Aproximadamente dos de cada diez personas en cien kilómetros a la redonda viven en una infravivienda. Es otra forma de referirse a un amplio catálogo de chabolas, barracones, prefabricados o similares, de inmuebles que carecen de agua corriente o caliente, o que no tienen luz o no están conectados con la red de alcantarillado, pero que hacen las veces de casa, en el sentido doméstico de la palabra. Puede tratarse también de hogares donde la gente se hacina, o que están en ruinas, o bien de pisos cuyos inquilinos han sido amenazados de desahucio o sufren malos tratos. Técnicamente no llegan a la categoría de vivienda. ¿Sabían ustedes que el hecho de que alguien sobreviva en estas condiciones le acaba costando a la sanidad pública decenas de miles de millones de presupuesto y que solo con que se destinaran tres euros a mejorar la situación de dichas personas, el sistema recuperaría dos de esos euros que se ha gastado? Algunas teorías insisten en que, aunque tarden más en ver sus efectos, es cien veces mejor invertir teniendo en cuenta la onda expansiva de la inversión, su beneficioso efecto rebote, que ir usando el dinero como apósito, parchear la miseria a medida que asoma. La habilidad que tenemos para sacar beneficio de un negocio no nos ha servido para resolver una de las peores pandemias que amenaza a la especie humana. Los pobres cada vez son más numerosos y por razones cada vez más diversas.

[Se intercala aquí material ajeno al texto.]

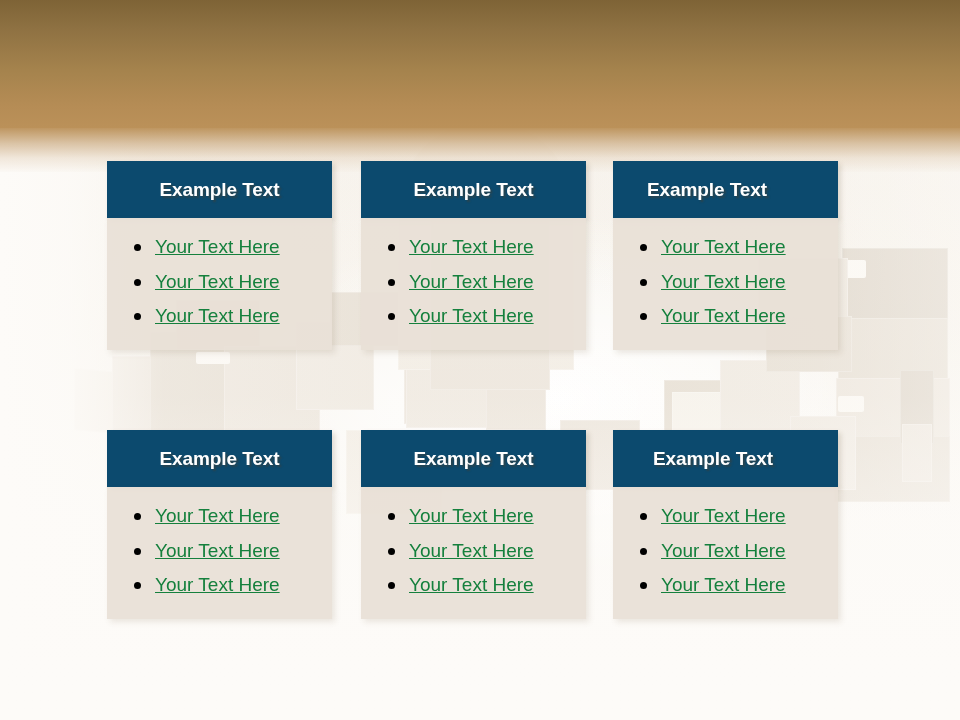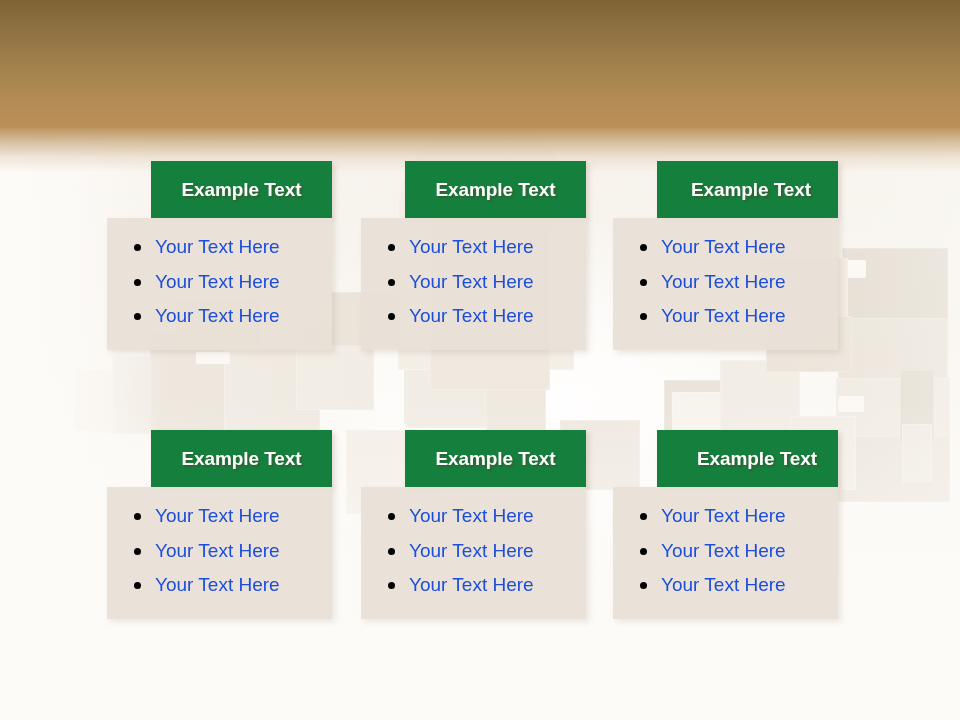"Example Text" .card-header { background: #15803d -> #0c4a6e; margin-left: 44px -> none }
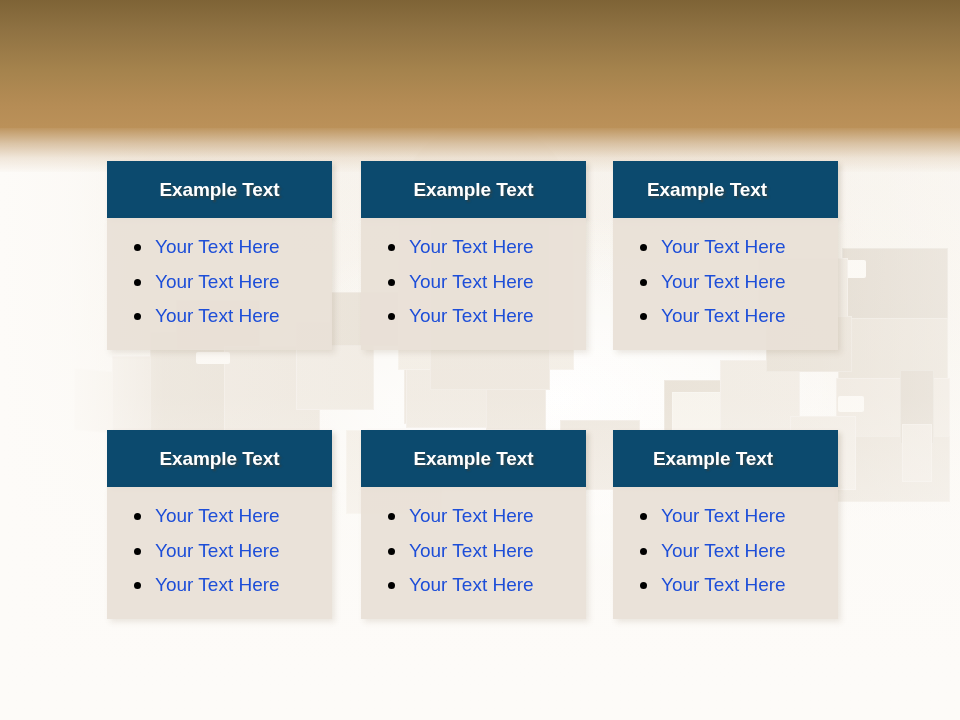"Your Text Here" .card-body li { color: #1d4ed8 -> #15803d; text-decoration: none -> underline }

Afortunadamente la ciencia ha llegado donde no acierta a hacerlo nuestra comprensión, para echarnos una mano. La concesión del premio Nobel a varios expertos en la economía del desarrollo eleva la revolución contra la pobreza a la condición de fórmula de laboratorio. Esther Duflo y sus colegas han sometido las políticas sociales a ensayos clínicos muy parecidos a los que utiliza la industria farmacéutica para probar la eficacia de sus medicamentos, y concluyen que dar a los menesterosos una vaca y enseñarles a cuidarla, en vez de dejarles que simplemente se la coman por mucho que se estén muriendo de hambre, mejora notablemente las condiciones económicas de toda una familia. Se supone que esta metáfora vale también para otras partes fuera de la India, el Estado que patentó la figura del paria y del desheredado. Sin embargo dudo de que la pobreza pueda resolverse con ecuaciones y sin necesidad de compasión, de la que carecen muchos mandatarios mundiales.

La parábola de la vaca da que pensar. En Ecuador el impopular «paquetazo» ha desatado una batalla campal con los indígenas. Según las crónicas, el Gobierno no tuvo reparo en gastarse 1.400 millones de dólares al año en subsidios al combustible y ahora, para hacer frente al dispendio, el FMI le exige recortes en el gasto público. Así que su presidente proyecta reformar el mercado laboral para incorporar el contrato temporal y una figura que permite el despido sin indemnización los tres primeros años. «Se acabó la zanganería», advierte el mandatario, que no ve que su solución de precarizar el empleo es pan para hoy y hambre para mañana. ¿Les suena, verdad? Las políticas del corto plazo traen estas consecuencias y basar una economía en subvenciones es como dar una vaca y no enseñar a ordeñarla, porque cuando se tuerce el destino no solo se acaban las ayudas sino que también se reducen las oportunidades de asegurarse una buena calidad de vida.

De reformas laborales en España sabemos bastante; de una en concreto, que también presupone que antes éramos unos vagos. Sin embargo, ni con más tasa de trabajo remontamos los números rojos a fin de mes. Que le concedan tan noble reconocimiento a unos estudios sobre la depauperación de nuestro planeta prestigia el dolor de los desposeidos del mundo, nos hace misericordes. Pero escuchen qué dicen los voluntarios y los responsables de las organizaciones no gubernamentales. Nuestros pobres no resistirán la próxima crisis. Ya sabrían ellos cómo sacarle partido a la vaca, pero no se la quieren dar.